‘Neutral Flag’ Policy threatens Australia’s sporting reputation

In Attractions, Australian Cultural Exports, Business Resources, Featured Home Page News, Government, Media and Communications, Momentum, Victoria

MELBOURNE: Tennis Australia have banned Russian flags during the 2023 Australian Open in an overt political move that damages the reputation of the tournament and questions the impartiality of the host country.

International sport enjoys a revered place well above politics in not just Australian culture, but most cultures in the world.

The red flag for the Governance and Regulatory teams at Tennis Australia should be that the organisation is only enforcing its ‘neutral flag policy’ after a complaint from the Ukraine ambassador.

If Tennis Australia wants to take political positions, the organisation needs their policy on political situations to be crafted and each case vetted like any other regulation. During the policy-crafting process, Tennis Australia may quickly find that international politics is pretty tricky and that distractions drain resources. Any sportsperson knows that.

The alternative – waiting until a complaint is made – is an unfair disadvantage and distraction for the Russian player. All players deserve to see the support in the stands for their hard-won career as much as any other player does. If the Russian player won the tournament, would they not deserve as much praise? Because that’s the implication – that the citizens of countries involved in conflicts – yes in this case as the clear aggressor, but most instances are not as black and white – do not deserve to have pride in the country they are representing, for better or worse.

Other international sporting bodies have gotten political over Ukraine but as ever, that’s not a justification. Said every mother ever: “Just because they jump off a bridge, does that mean you should too?” A policy to remain apolitical takes real strength these days. Consistency and stability despite tough calls and high seas is respected above all, especially in sport.

Pride in one’s origin is a key element of sport, so being disallowed that pride is a disdvantage. The opposite of pride is shame, and no-one can perform at their best experiencing shame.

A side effect of Tennis Australia’s political action is the further division of cultures across the world. Sporting competition, art and food – key aspects of tourism – have always been the few things that bridge cultural divides – when there is fair play.

Tennis Australia has a responsibility to maintain neutrality to oversee fair play, and nothing is fair when any player is treated differently to any other.

Veronica Hope

Editor – The Tourism News

Russian flags banned at Australian Open tennis after Ukraine complaint

Tennis – Australian Open – Melbourne Park, Melbourne, Australia – January 16, 2023 General view of the first round match between Germany’s Jule Niemeier and Poland’s Iga Swiatek REUTERS/Carl Recine

MELBOURNE, Jan 17 (Reuters) – Russian and Belarusian flags have been banned from the Melbourne Park precinct during the Australian Open after a complaint from the Ukraine ambassador to the country.

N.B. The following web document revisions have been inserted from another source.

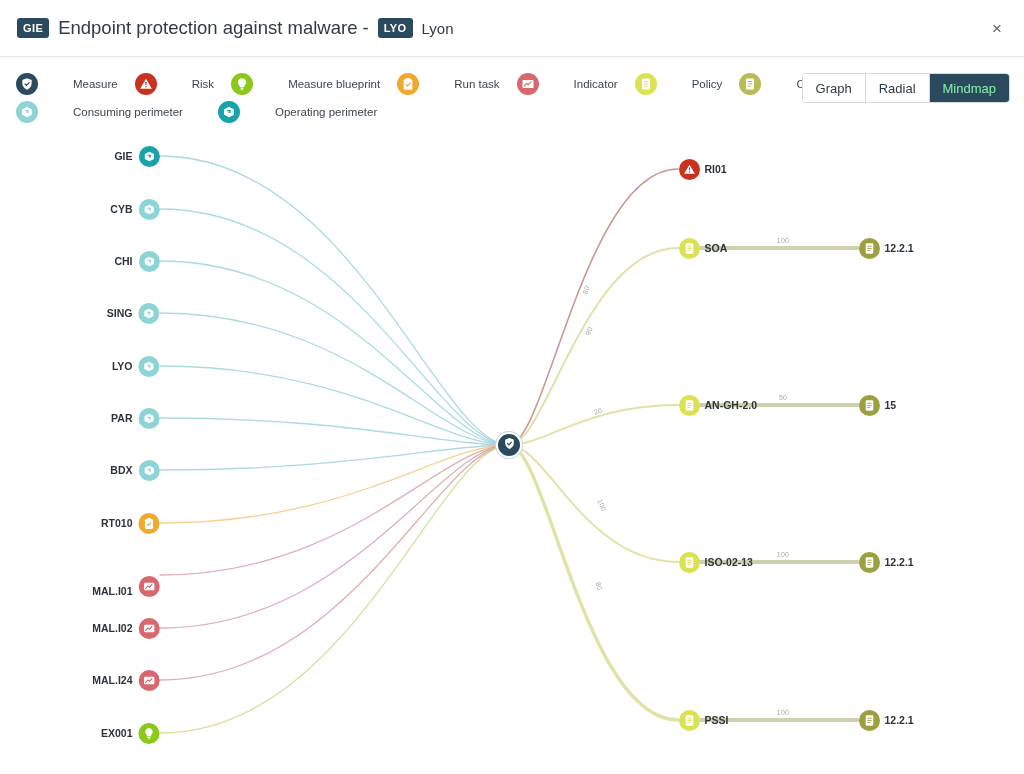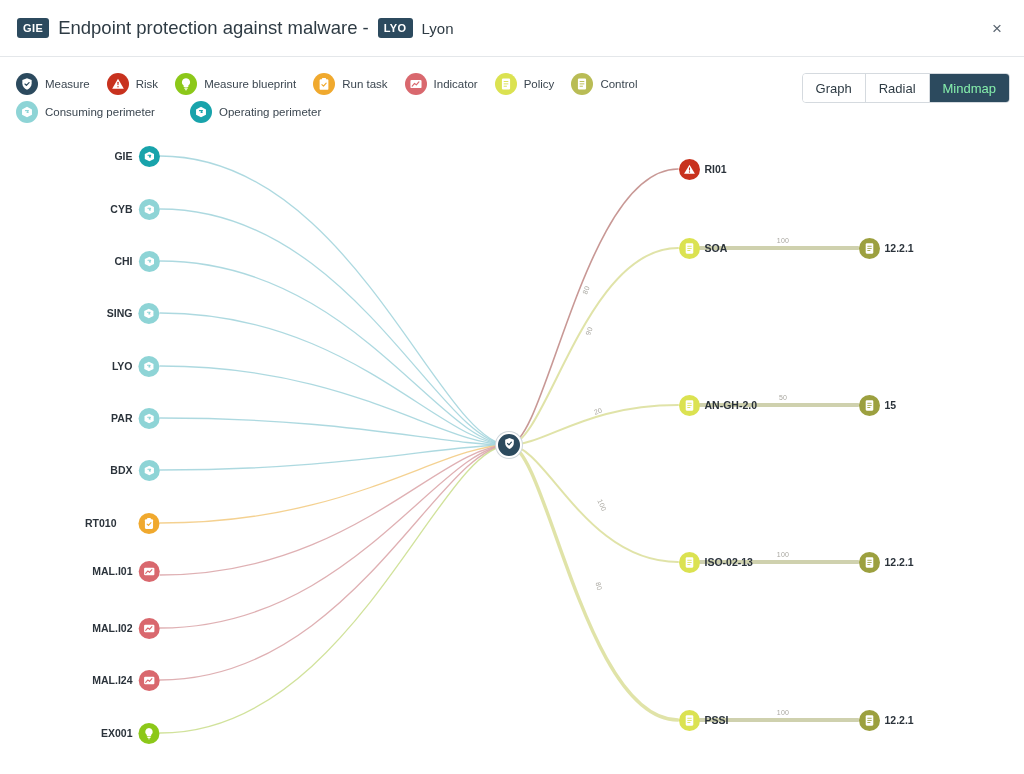--- a/index.html
+++ b/index.html
@@ -79,20 +79,21 @@
   .legend-row {
     display: flex;
     align-items: center;
     height: 28px;
   }
   .legend-item {
     display: flex;
     align-items: center;
     margin-right: 17px;
     white-space: nowrap;
+    gap: 28px;
   }
   .legend-label {
     font-size: 11.5px;
     color: #3b4650;
     margin-left: 7px;
   }
   .ic {
     width: 22px; height: 22px;
     border-radius: 50%;
     display: flex; align-items: center; justify-content: center;
@@ -382,31 +383,31 @@
         </div>
         <div class="node left" style="top: 326px; left: 159.5px; transform: translateX(-100%);">
           <span class="nlabel">BDX</span>
           <span class="bubble" style="background: rgb(142, 212, 214);">
             <svg width="13" height="13" viewBox="0 0 24 24">
               <path d="M3.5 7.5L12 3.2l8.5 4.3v9L12 20.8 3.5 16.5z" fill="#fff"></path>
               <path d="M9.3 9.6h5.2l-2.6 3.2h2.2" stroke="#8ed4d6" stroke-width="1.9" fill="none" stroke-linecap="round" stroke-linejoin="round"></path>
             </svg>
           </span>
         </div>
-        <div class="node left" style="top: 379px; left: 159.5px; transform: translateX(-100%); gap: 16px;">
+        <div class="node left" style="top: 379px; left: 159.5px; transform: translateX(-100%);">
           <span class="nlabel">RT010</span>
           <span class="bubble" style="background: rgb(240, 169, 46);">
             <svg width="13" height="13" viewBox="0 0 24 24">
               <rect x="4.5" y="4" width="15" height="18" rx="2" fill="#fff"></rect>
               <rect x="8.5" y="1.8" width="7" height="4" rx="1.3" fill="#fff"></rect>
               <path d="M8.5 13l2.6 2.6 4.6-5" stroke="#f0a92e" stroke-width="2" fill="none" stroke-linecap="round" stroke-linejoin="round"></path>
             </svg>
           </span>
         </div>
-        <div class="node left" style="top: 427px; left: 159.5px; transform: translateX(-100%);">
+        <div class="node left" style="top: 441px; left: 159.5px; transform: translateX(-100%); align-items: flex-end;">
           <span class="nlabel">MAL.I01</span>
           <span class="bubble" style="background: rgb(217, 104, 110);">
             <svg width="13" height="13" viewBox="0 0 24 24">
               <rect x="2.5" y="5" width="19" height="14" rx="2" fill="#fff"></rect>
               <path d="M5.5 15.5l4-4.5 3 2.6 4.5-5.2" stroke="#d9686e" stroke-width="2" fill="none" stroke-linecap="round" stroke-linejoin="round"></path>
             </svg>
           </span>
         </div>
         <div class="node left" style="top: 484px; left: 159.5px; transform: translateX(-100%);">
           <span class="nlabel">MAL.I02</span>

Vasyl Myroshnychenko, Ukraine’s ambassador to Australia and New Zealand, posted a picture showing a Russian flag hanging from a bush beside the court where his compatriot Kateryna Baindl was playing her first-round match on Monday.

“I strongly condemn the public display of the Russian flag during the game of the Ukrainian tennis player Kateryna Baindl at the Australian Open today,” he wrote on Twitter.

“I call on Tennis Australia to immediately enforce its ‘neutral flag’ policy.”

Tennis Australia responded on Tuesday by banning the flags of the two countries.

“Flags from Russia and Belarus are banned onsite at the Australian Open,” Tennis Australia said in a statement.

“Our initial policy was that fans could bring them in but could not use them to cause disruption. Yesterday we had an incident where a flag was placed courtside.

“The ban is effective immediately. We will continue to work with the players and our fans to ensure the best possible environment to enjoy the tennis.”

Belarus is being used as a key staging ground for Russia’s war in Ukraine, which Moscow terms a “special operation”.

Russian and Belarusian players were banned from Wimbledon last year but are able to compete as individual athletes without national affiliation at the Australian Open.

Their flags are not displayed beside their names in TV broadcasts, as is the case for other players, and their nation is not indicated on draw sheets.

Belarusian Aryna Sabalenka said she understood how the display of the flags of the two countries might upset Ukrainian players.

“I really thought that sport is nothing to do with politics but if everyone feels better this way, then it’s okay,” the fifth seed told reporters after her first-round win on Tuesday.

“If Tennis Australia made this decision to make them feel better, okay. They did it, what can I do? I can do nothing.”

Ukraine’s number two Marta Kostyuk told Reuters on Monday that she would not shake hands with tour rivals from Russia and Belarus who she feels have not done enough to speak out against the invasion.